New Stephen King Novel Coming from Hard Case Crime

New Stephen King Novel Coming

from Hard Case Crime

JOYLAND to be published in June 2013

New York, NY; London, UK (May 30, 2012) – Hard Case Crime, the award-winning line of pulp-styled crime novels published by Titan Books, today announced it will publish JOYLAND, a new novel by Stephen King, in June 2013. Set in a small-town North Carolina amusement park in 1973, JOYLAND tells the story of the summer in which college student Devin Jones comes to work as a carny and confronts the legacy of a vicious murder, the fate of a dying child, and the ways both will change his life forever. JOYLAND is a brand-new book and has never previously been published. One of the most beloved storytellers of all time, Stephen King is the world’s best-selling novelist, with more than 300 million books in print.

Called “the best new American publisher to appear in the last decade” by Neal Pollack in The Stranger, Hard Case Crime revives the storytelling and visual style of the pulp paperbacks of the 1940s, 50s, and 60s. The line features an exciting mix of lost pulp masterpieces from some of the most acclaimed crime writers of all time and gripping new novels from the next generation of great hardboiled authors, all with new painted covers in the grand pulp style. Authors range from modern-day bestsellers such as Pete Hamill, Donald E. Westlake, Lawrence Block and Ed McBain to Golden Age stars like Mickey Spillane (creator of “Mike Hammer”), Erle Stanley Gardner (creator of “Perry Mason”), Wade Miller (author of Touch of Evil), and Cornell Woolrich (author of Rear Window).

Stephen King commented, “I love crime, I love mysteries, and I love ghosts. That combo made Hard Case Crime the perfect venue for this book, which is one of my favorites. I also loved the paperbacks I grew up with as a kid, and for that reason, we’re going to hold off on e-publishing this one for the time being. Joyland will be coming out in paperback, and folks who want to read it will have to buy the actual book.”

King’s previous Hard Case Crime novel, The Colorado Kid, became a national bestseller and inspired the television series “Haven,” now going into its third season on SyFy.

Joyland is a breathtaking, beautiful, heartbreaking book,” said Charles Ardai, Edgar- and Shamus Award-winning editor of Hard Case Crime. “It’s a whodunit, it’s a carny novel, it’s a story about growing up and growing old, and about those who don’t get to do either because death comes for them before their time. Even the most hardboiled readers will find themselves moved. When I finished it, I sent a note saying, ‘Goddamn it, Steve, you made me cry.’ ”

Nick Landau, Titan Publisher, added: “Stephen King is one of the fiction greats, and I am tremendously proud and excited to be publishing a brand-new book of his under the Hard Case Crime imprint.”

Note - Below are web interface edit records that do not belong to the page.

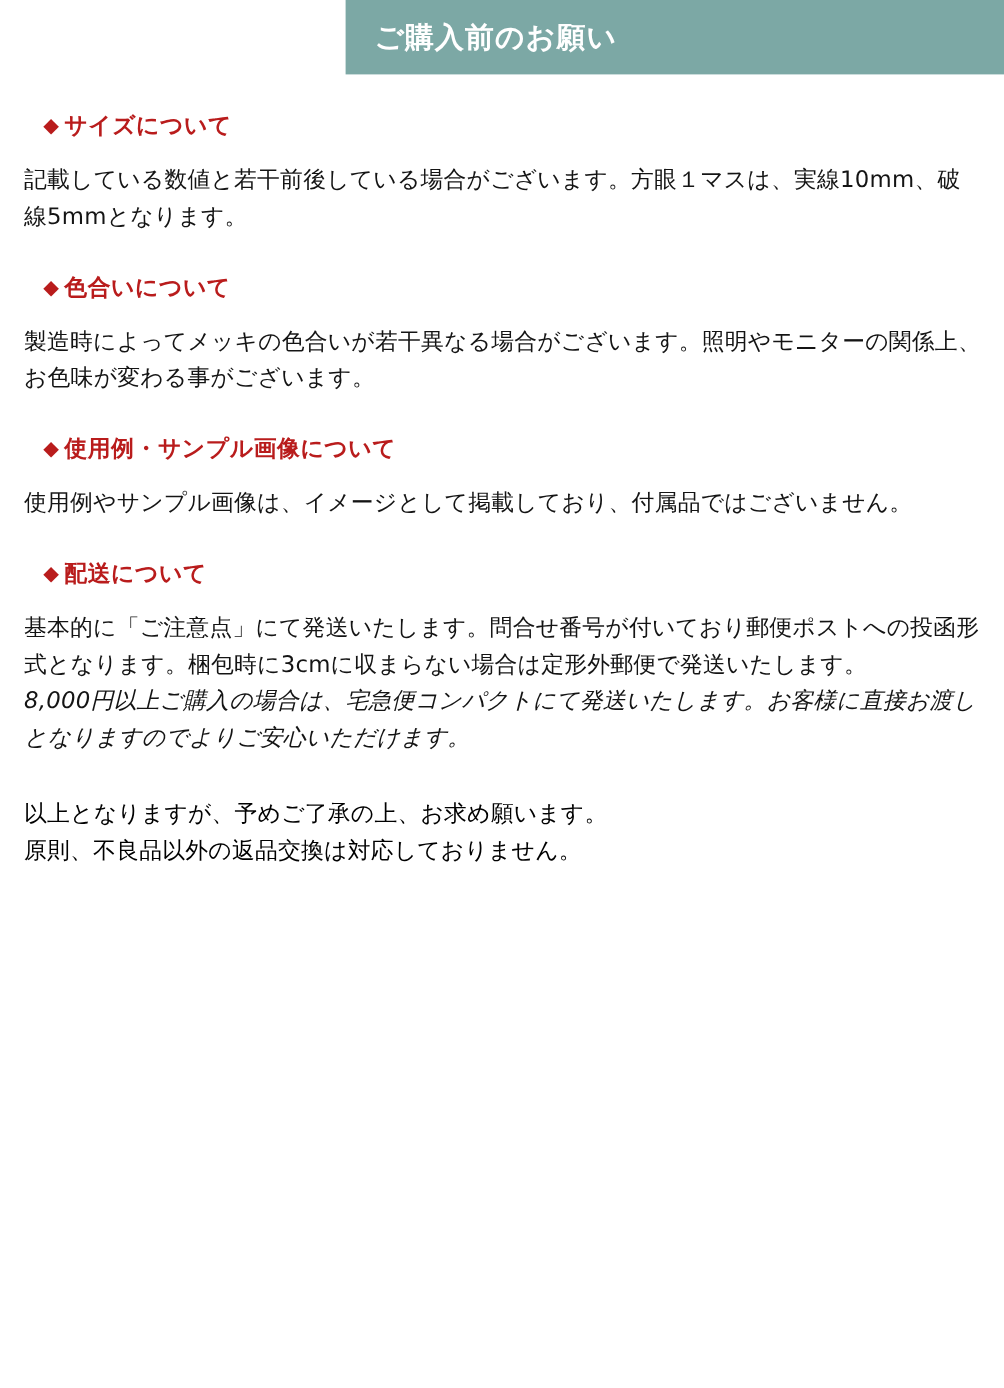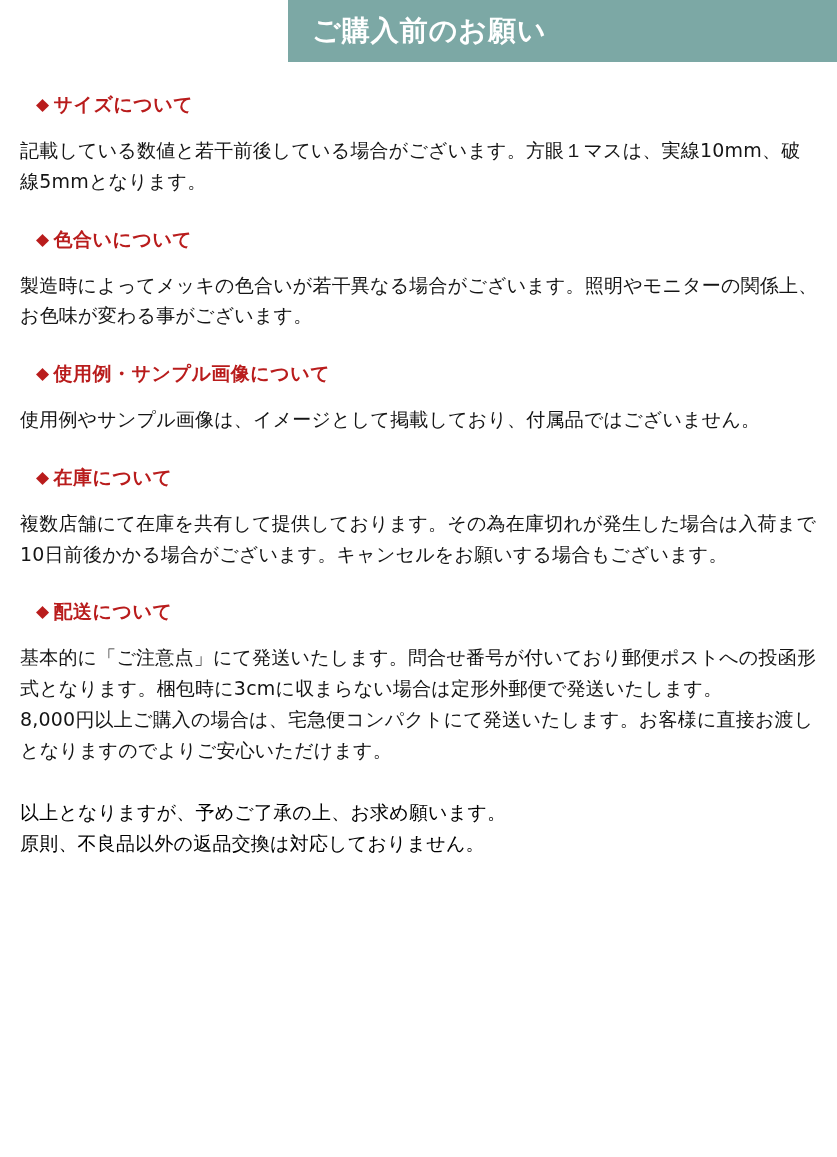"ご購入前のお願い" .header-title { font-size: 28px -> 24px }
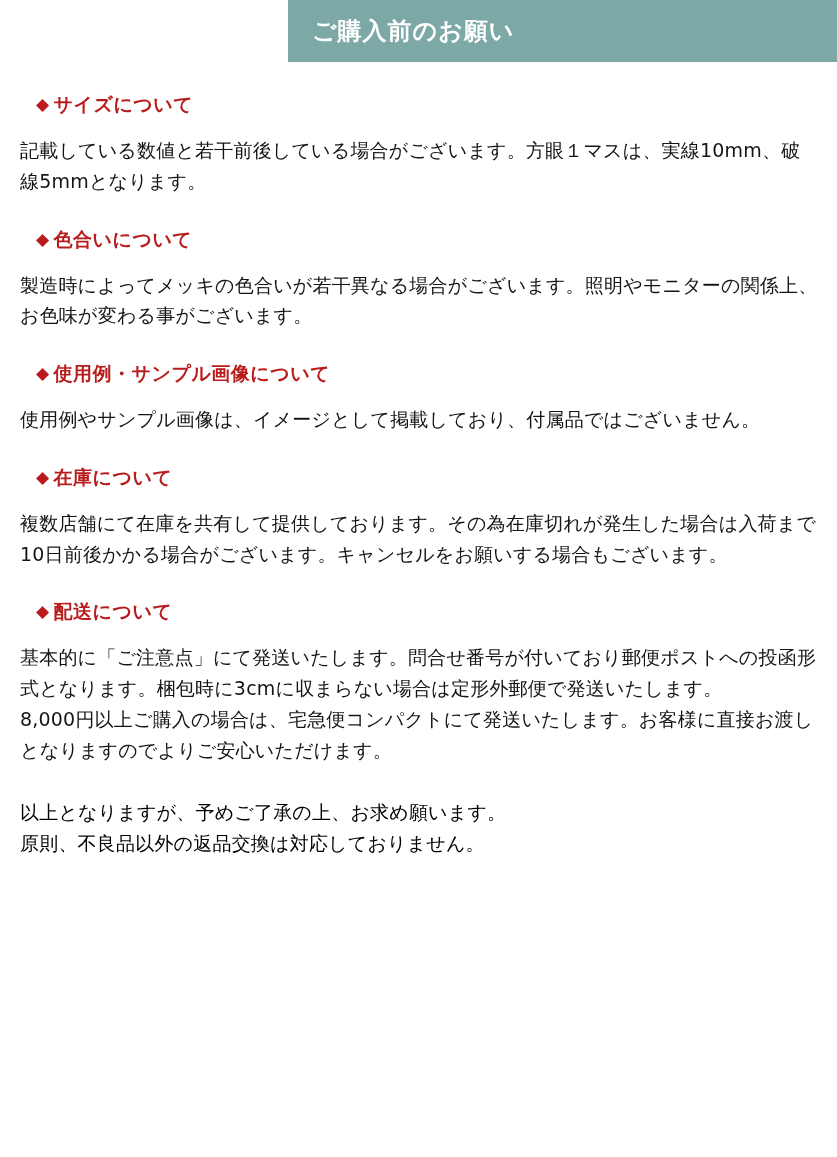"◆ 在庫について" div.section { html: <div> <div> <span>◆</span><span>在庫について</span> </div> <div> <p>複数店舗にて在庫を共有して提供しております。その為在庫切れが発生した場合は入荷まで10日前後かかる場合がございます。キャンセルをお願いする場合もございます。</p> </div> </div> -> none }
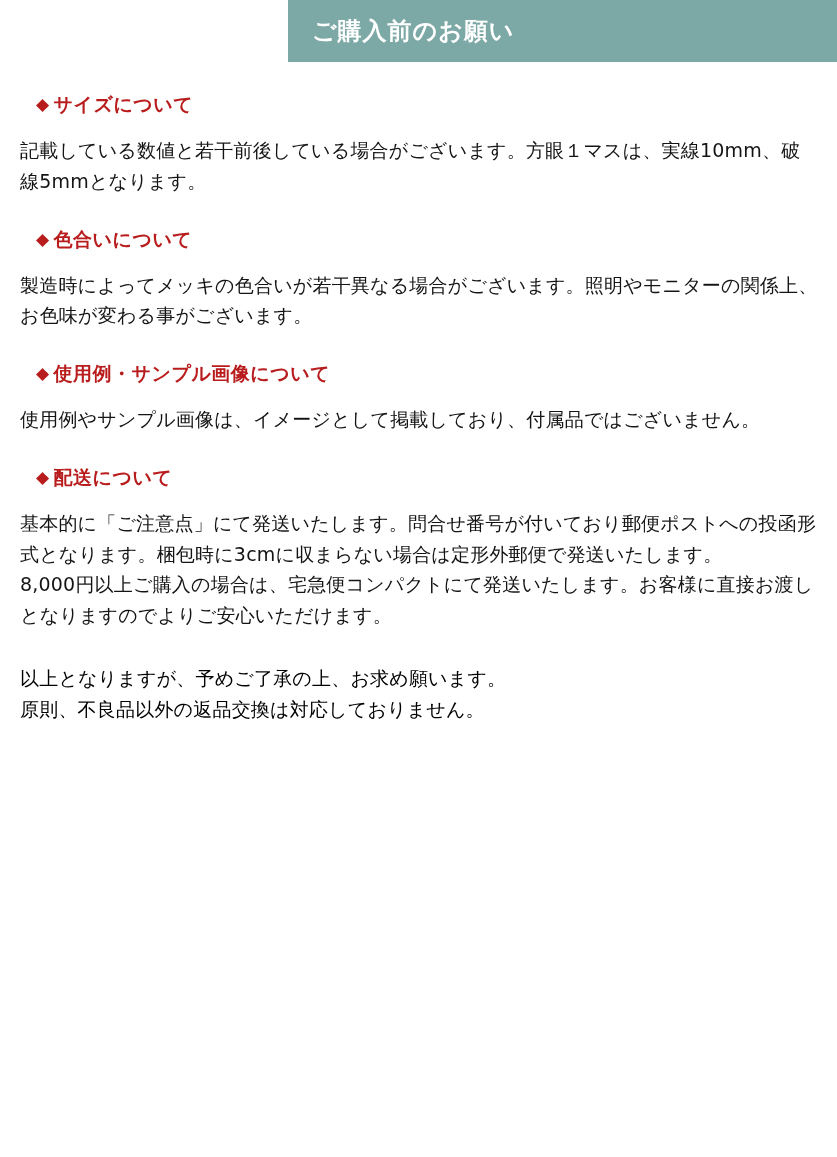"8,000円以上ご購入の場合は、宅急便コンパクトにて発送いたします。お客様に直接" .section-body p + p { font-style: none -> italic }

JOYLAND will feature new painted cover art by the legendary Robert McGinnis, the artist behind the posters for the original Sean Connery James Bond movies and “Breakfast At Tiffany’s,” and by Glen Orbik, the painter of more than a dozen of Hard Case Crime’s most popular covers, including the cover for The Colorado Kid.

Since its debut in 2004, Hard Case Crime has been the subject of enthusiastic coverage by a wide range of publications including The New York Times, USA Today, Time, Playboy, U.S. News & World Report, BusinessWeek, The Los Angeles Times, The Chicago Sun-Times, The Houston Chronicle, New York magazine,the New York Post and Daily News, Salon, Reader’s Digest, Parade and USA Weekend, as well as numerous other magazines, newspapers, and online media outlets. The Chicago Sun-Times wrote, “Hard Case Crime is doing a wonderful job publishing both classic and contemporary ‘pulp’ novels in a crisp new format with beautiful, period-style covers. These modern ‘penny dreadfuls’ are worth every dime.” Playboy praised Hard Case Crime’s “lost masterpieces,” writing “They put to shame the work of modern mystery writers whose plots rely on cell phones and terrorists.” And the Philadelphia City Paper wrote, “Tired of overblown, doorstop-sized thrillers…? You’ve come to the right place. Hard Case novels are as spare and as honest as a sock in the jaw.”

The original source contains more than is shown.